Dos recientes decisiones de la Corte Suprema de Estados Unidos sobre la independencia de los organismos reguladores simbolizan la persistencia del neoliberalismo. Una protege de despidos a los funcionarios designados de la Reserva Federal, mientras que la otra permite una intervención similar en la Comisión Federal de Comercio (FTC). La premisa implícita es que la Reserva Federal ocupa una posición institucional única, cuya independencia de la política democrática es deseable y necesaria. La Corte amplió simultáneamente el control presidencial sobre organismos como la FTC, al tiempo que preservaba el estatus especial de la Reserva Federal en virtud de la Ley de la Reserva Federal.

Trump ha cuestionado aspectos del aparato administrativo de la posguerra, pero ni el tribunal ni gran parte de la clase política han puesto en tela de juicio el estatus constitucional e ideológico privilegiado de la Reserva Federal. El fallo del Tribunal no solo protege a la Fed, sino que reafirma la distinción neoliberal entre la intervención democrática aceptable (sobre los organismos reguladores) y la inaceptable (sobre la política monetaria). Esto demuestra claramente que, a pesar del auge del populismo de derecha, el orden constitucional neoliberal ha demostrado una notable resistencia. El tribunal protege a la Fed porque la disciplina monetaria sigue siendo fundamental para el orden institucional neoliberal, pero somete a la FTC (Comisión Federal de Comercio) de forma más directa al control presidencial, debilitando así al organismo más asociado con la supervisión del poder corporativo. La asimetría es reveladora: la banca central está aislada de la democracia, pero la aplicación de las leyes antimonopolio se ve debilitada. Esto no representa el fin del neoliberalismo, sino una de sus mutaciones. El sistema funcionó para proteger a las instituciones que regulan el trabajo, al tiempo que reducía la autonomía de las instituciones que podrían regular el capital.

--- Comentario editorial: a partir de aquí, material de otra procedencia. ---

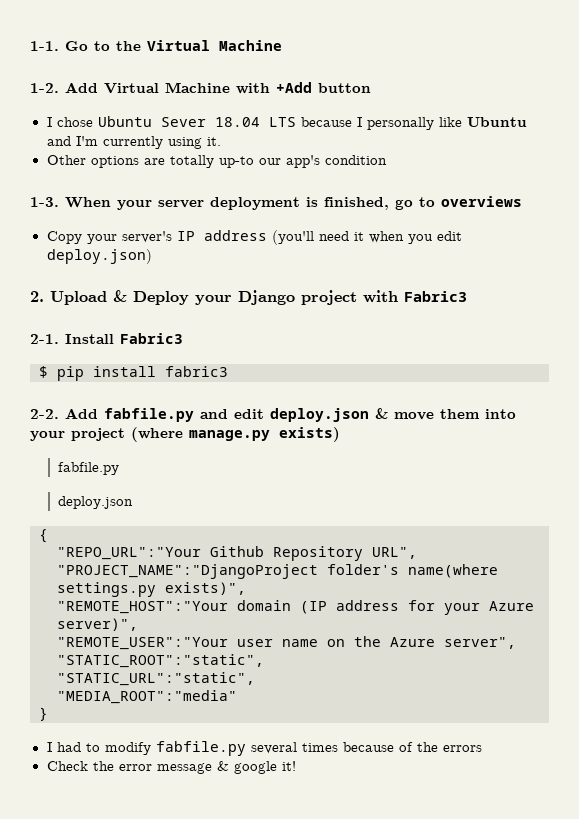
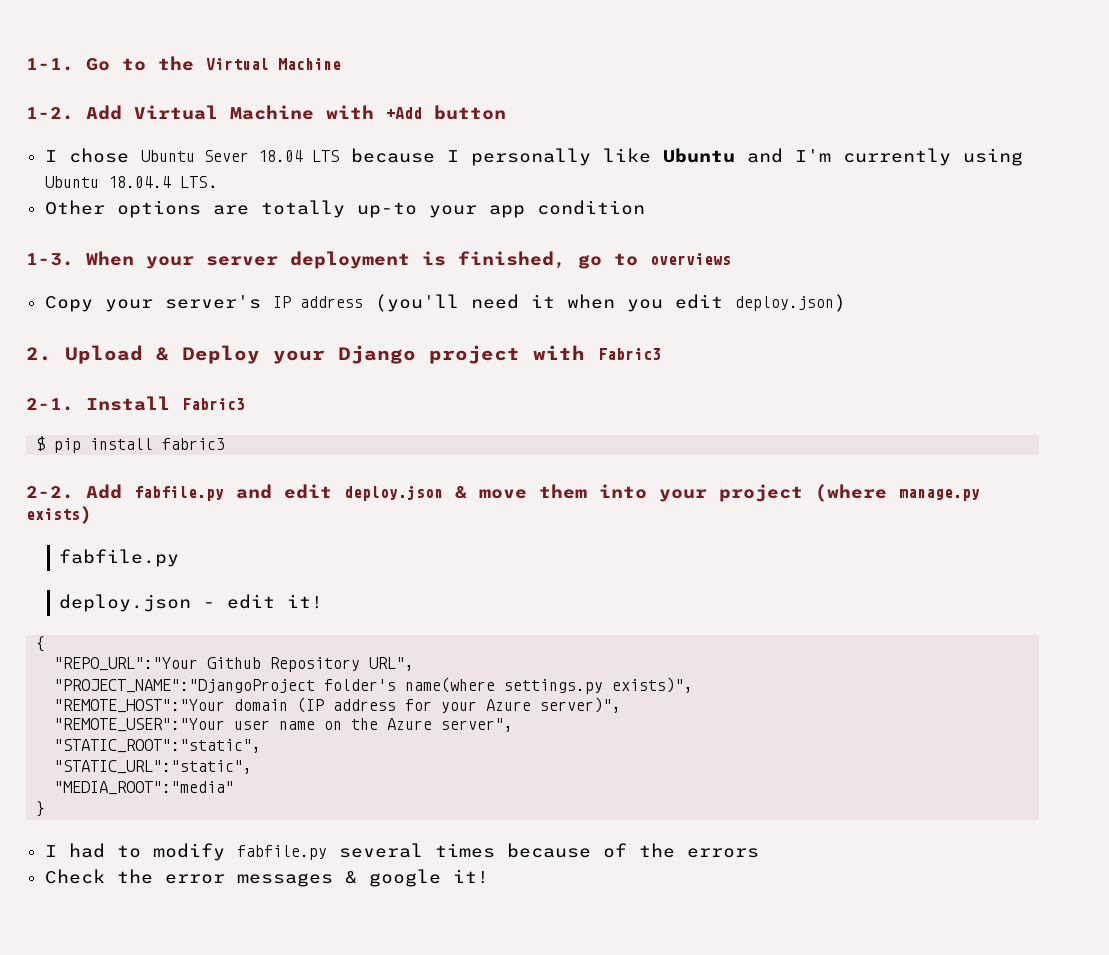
[206,137,221,146] it. -> [44,176,219,189] Ubuntu 18.04.4 LTS.
[258,155,320,168] our app's -> [428,205,525,218] your app
(134, 502) none -> [202,594,323,609] - edit it!
[156,763,212,774] message -> [236,873,333,887] messages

El populismo de derecha, surgido como consecuencia del éxito del neoliberalismo y de la incapacidad de los gobiernos de centroizquierda para romper decisivamente con él y abordar las fallas de mercado que provocó, no ha abandonado la lógica subyacente de los mercados libres. El proyecto fundamental era la protección del capital, el debilitamiento del trabajo y el aislamiento de los mercados frente al control democrático. El neoliberalismo no terminará simplemente porque los gobiernos impongan aranceles o porque los políticos nacionalistas denuncien la globalización. Solo terminará cuando los Estados dejen de considerar la racionalidad del mercado como la lógica principal de la gobernanza. Solo terminará cuando el mito empresarial deje de ser el modo dominante de dirigirse a la población y gobernarla. Esto requeriría que las organizaciones pro-trabajadores, los partidos, los sindicatos y las organizaciones de la sociedad civil adquieran el poder estructural para competir con el capital. Solo entonces podremos empezar a construir una sociedad en la que el empleo, la vivienda, la salud, la supervivencia ecológica y la igualdad democrática no estén subordinados a la lógica de los mercados libres.

 

* Matías Vernengo es profesor de economía en la Universidad de Bucknell y exdirector de investigación del Banco Central de Argentina. Es coeditor de la Revista de Economía Keynesiana y coeditor jefe de The New Palgrave Dictionary of Economics.